Having adopted two girls already, Donny and Sarah Mickow of Rochester wanted to add one more to their family.
In 2014 they adopted Olivia from China, knowing she would need a little extra care. Having the Mayo Clinic in their "backyard" put them at ease, but Olivia’s diagnosis requires a lot more than just frequent checkups and care.
This past December, Olivia was diagnosed with having a life-threatening interstitial lung disease. The specific type is still unknown.
"Her diagnosis on the paperwork was complex disease," said Sarah Mickow, Olivia’s mother. "We didn’t know exactly what it was, we just knew she was very small and that she had some different delays."
Her condition turned out to be more complicated than they expected.
"It became apparent that she had some problems breathing and over the next year we discovered that she had some severe lung disease," said Mickow. "We know that her lungs are scarred and that’s not a situation that’s going to recover."
Olivia is now relying on oxygen 24 hours a day to breathe. It comes from a portable liquid oxygen canister carried in a special backpack.
"We had this especially made for her," said Mickow. "A friend of a work colleague, who’s a very good seamstress, adapted a regular backpack so that we could fit her oxygen in and have the cannula going through the top.
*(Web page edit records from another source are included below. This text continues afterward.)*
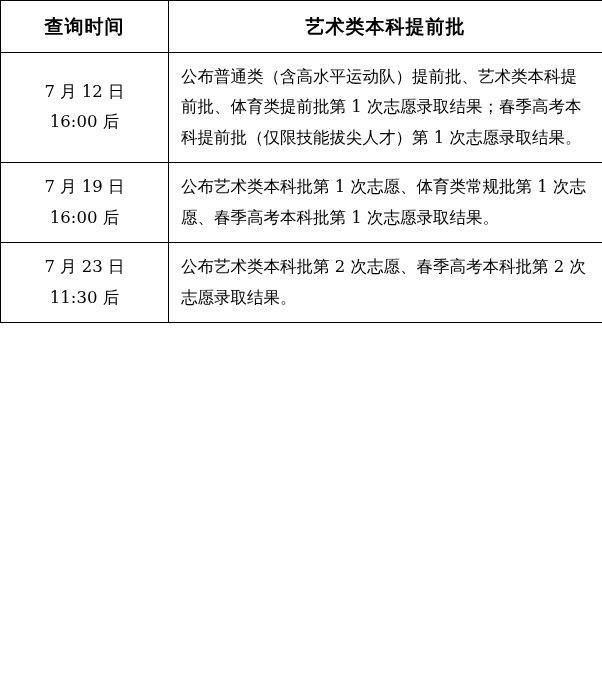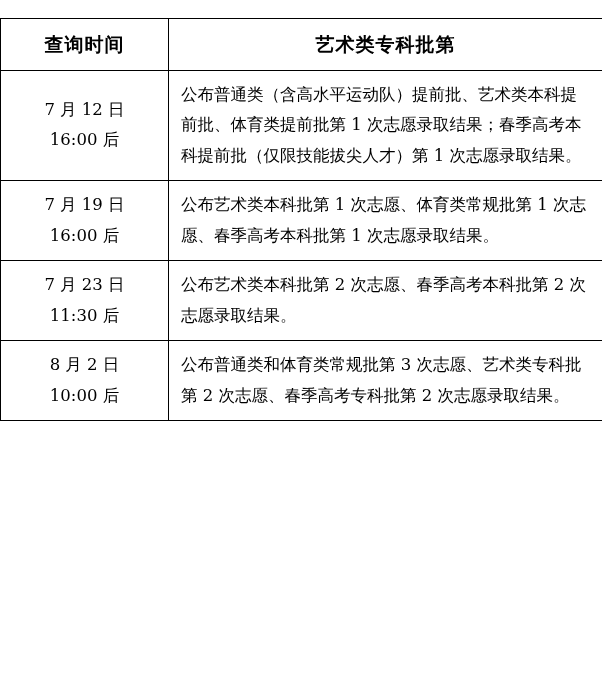"查询时间" .table-wrap { margin-top: 18px -> none }
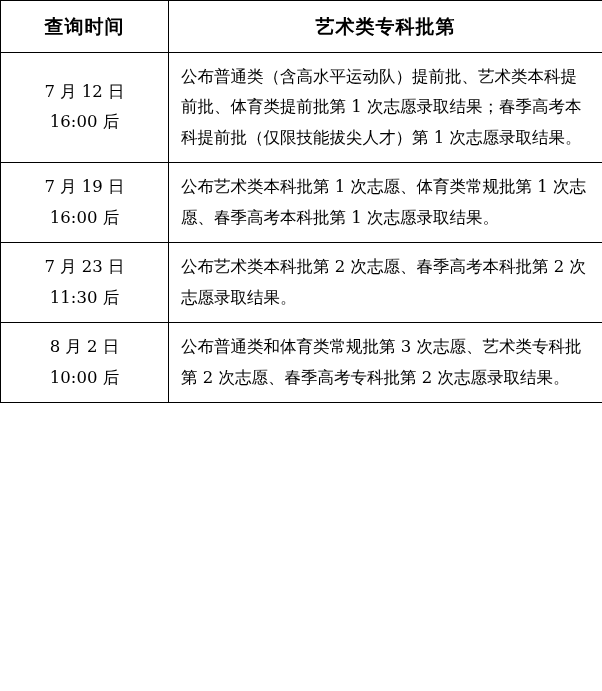"艺术类专科批第" th { text: 专科批第 -> 本科提前批 }
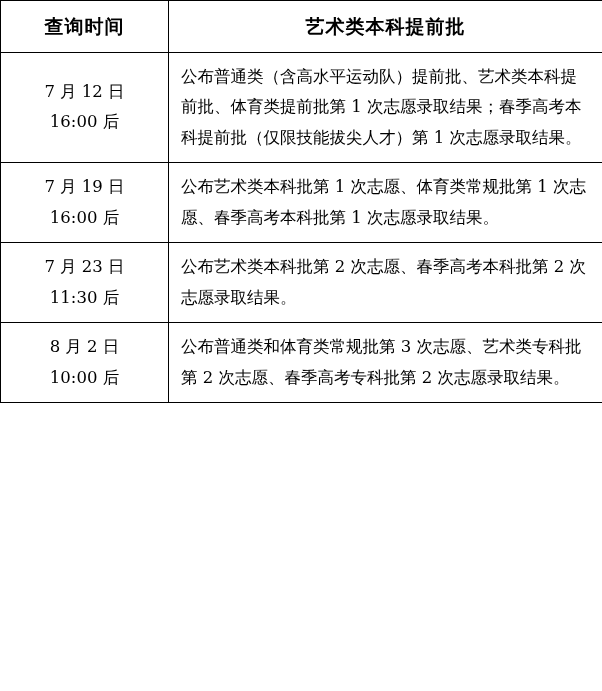"8 月 2 日" tr { html: <tr> <td>8 月 2 日 10:00 后</td> <td>公布普通类和体育类常规批第 3 次志愿、艺术类专科批第 2 次志愿、春季高考专科批第 2 次志愿录取结果。</td> </tr> -> none }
It works really well for her right now."
While it gets her though the day, the portable liquid tank needs to be re-filled every six hours from a large non-portable reservoir at home.
This means the family can’t go very far without renting an expensive piece of equipment, which is why they need help.
Even without that device, mom says Olivia is a fighter.
"She’s taught us so much about what’s important in life, about the value of life, about resilience. She has overcome so many obstacles and she continue to fight to have a good life."
On Saturday, July 21st there will be a pancake breakfast at Emmanuel Baptist Church, 2911 18th Avenue NW in Rochester from 8:30-11 a.m.
The goals is to raise money for a portable oxygen concentrator, which can cost up to $3,000 and is not covered by insurance.